Question

When a wire loop is rotated in a magnetic field, the direction of the induced emf changes once in each
$(A)$ Changes every $\dfrac{1}{4}$ revolution’
$(B)$Does not change
$(C)$Change every $\dfrac{1}{2}$ revolution
$(D)$Changes every $1$ revolution.

Answer 1

Hint: The magnetic flux is described as several magnetic field lines passing through the closed surface. It helps to measure the magnetic field. Weber is the SI unit of the magnetic flux.
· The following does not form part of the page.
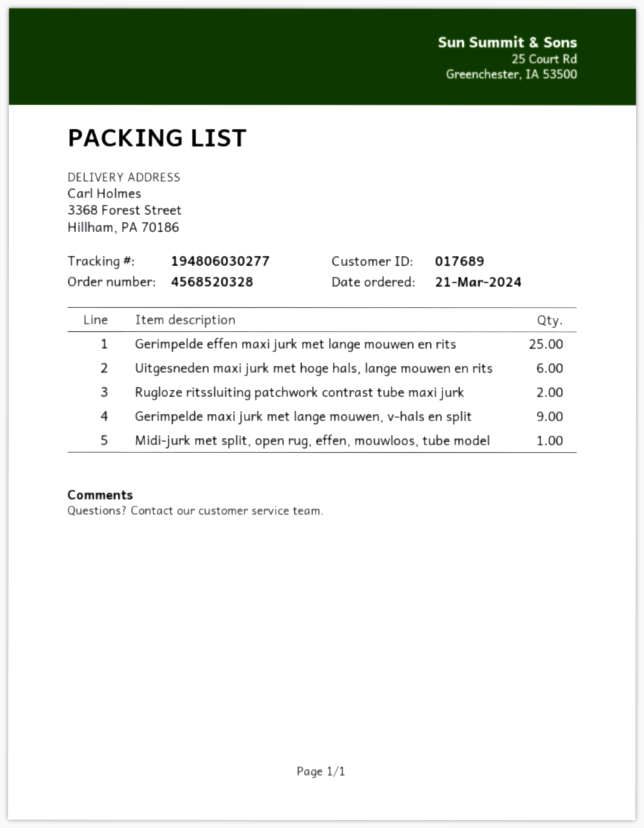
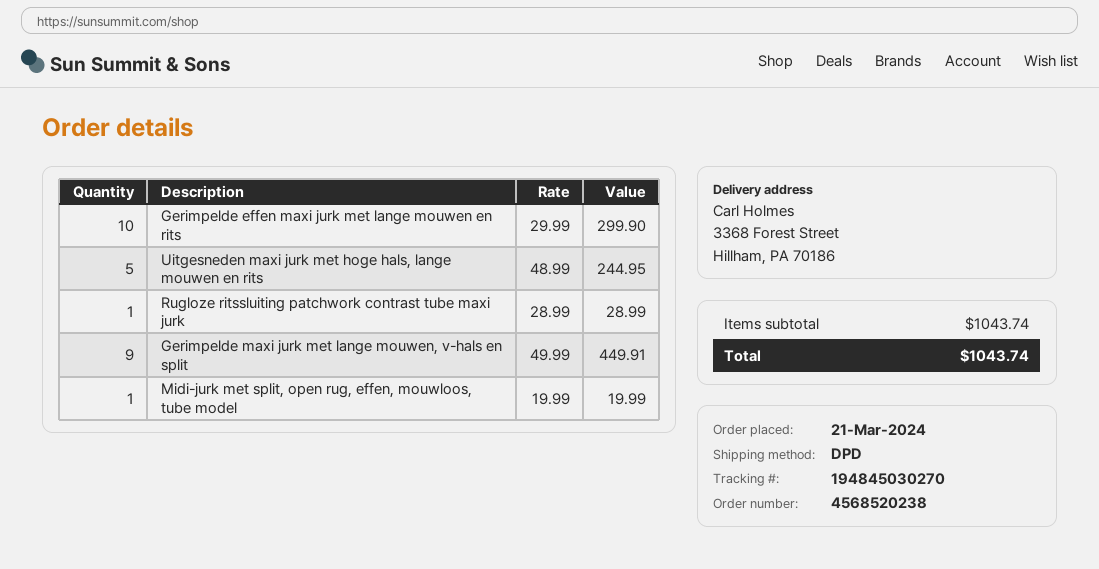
order number: 4568520328 -> 4568520238
tracking number: 194806030277 -> 194845030270
Gerimpelde effen maxi jurk met lange mouwen en rits: 25 -> 10
Uitgesneden maxi jurk met hoge hals, lange mouwen en rits: 6 -> 5
Rugloze ritssluiting patchwork contrast tube maxi jurk: 2 -> 1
To find the solution we have to use the different angles for finding the revolution.

Formula Used:
The formula used to solve the above problem as follows,
The flux of the magnetic field through the loop is as follows,
\[\phi = B.Acos\omega t\]

Complete step by step solution:
We know that the flux of the magnetic field through the loop is given by,
\[\phi = B.Acos\omega t\]
We know E.M.F is given by,
\[EMF = \dfrac{{ - d\phi }}{{dt}}\]
Now substitute the values in the above equation we get,\[EMF = \dfrac{{ - d(B.A\cos \omega t)}}{{dt}}\]
Now differentiate the above equation, then it becomes as follows
\[EMF = B.A\sin \omega t\]
To find the revolution we have to find the e.m.f for different angles,
The given angles are, \[\omega t = 0to\pi \]
\[\sin \omega t = + ve\]
For the given angles, \[\omega t = \pi to2\pi \]
\[\sin \omega t = - ve\]
The direction of the emf changes after changing the \[\pi \] angle, hence this \[\pi \] angle represents the half revolution.
Finally, the direction of the emf changes after the half revolution
Here the option $(C)$ is the correct answer.

Note:
The magnetic field at each part of the rotating loop is determined by the rule of thumb on the right side. Usually, the magnetic field lines are parallel at the revolving circle in the middle. The magnetic field is a vector field that defines the magnetic effect in magnetic materials.